**Your assignment:** Using the data below, return every line that holds the word "cell".

**The records:**
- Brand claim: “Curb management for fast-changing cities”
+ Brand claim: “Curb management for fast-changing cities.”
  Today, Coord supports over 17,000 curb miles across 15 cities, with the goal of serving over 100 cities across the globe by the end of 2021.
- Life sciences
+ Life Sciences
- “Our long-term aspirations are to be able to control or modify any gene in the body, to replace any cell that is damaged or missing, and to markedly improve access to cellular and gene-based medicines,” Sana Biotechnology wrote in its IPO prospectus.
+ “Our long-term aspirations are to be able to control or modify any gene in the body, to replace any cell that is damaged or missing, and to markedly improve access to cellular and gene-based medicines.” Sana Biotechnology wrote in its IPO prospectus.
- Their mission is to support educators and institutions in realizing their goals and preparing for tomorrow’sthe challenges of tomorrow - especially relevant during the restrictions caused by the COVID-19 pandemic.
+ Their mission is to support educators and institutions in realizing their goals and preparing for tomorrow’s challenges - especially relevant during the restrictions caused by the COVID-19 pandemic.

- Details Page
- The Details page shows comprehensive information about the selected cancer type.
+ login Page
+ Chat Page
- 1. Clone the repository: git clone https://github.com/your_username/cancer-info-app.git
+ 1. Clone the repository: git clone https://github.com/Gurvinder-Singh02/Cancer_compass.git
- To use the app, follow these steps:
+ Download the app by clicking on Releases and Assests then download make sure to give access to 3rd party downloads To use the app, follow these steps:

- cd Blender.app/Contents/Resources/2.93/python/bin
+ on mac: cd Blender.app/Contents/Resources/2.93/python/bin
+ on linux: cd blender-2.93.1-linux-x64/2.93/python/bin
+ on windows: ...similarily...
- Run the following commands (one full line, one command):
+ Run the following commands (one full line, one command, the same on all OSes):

**Exercise result:**
- “Our long-term aspirations are to be able to control or modify any gene in the body, to replace any cell that is damaged or missing, and to markedly improve access to cellular and gene-based medicines,” Sana Biotechnology wrote in its IPO prospectus.
+ “Our long-term aspirations are to be able to control or modify any gene in the body, to replace any cell that is damaged or missing, and to markedly improve access to cellular and gene-based medicines.” Sana Biotechnology wrote in its IPO prospectus.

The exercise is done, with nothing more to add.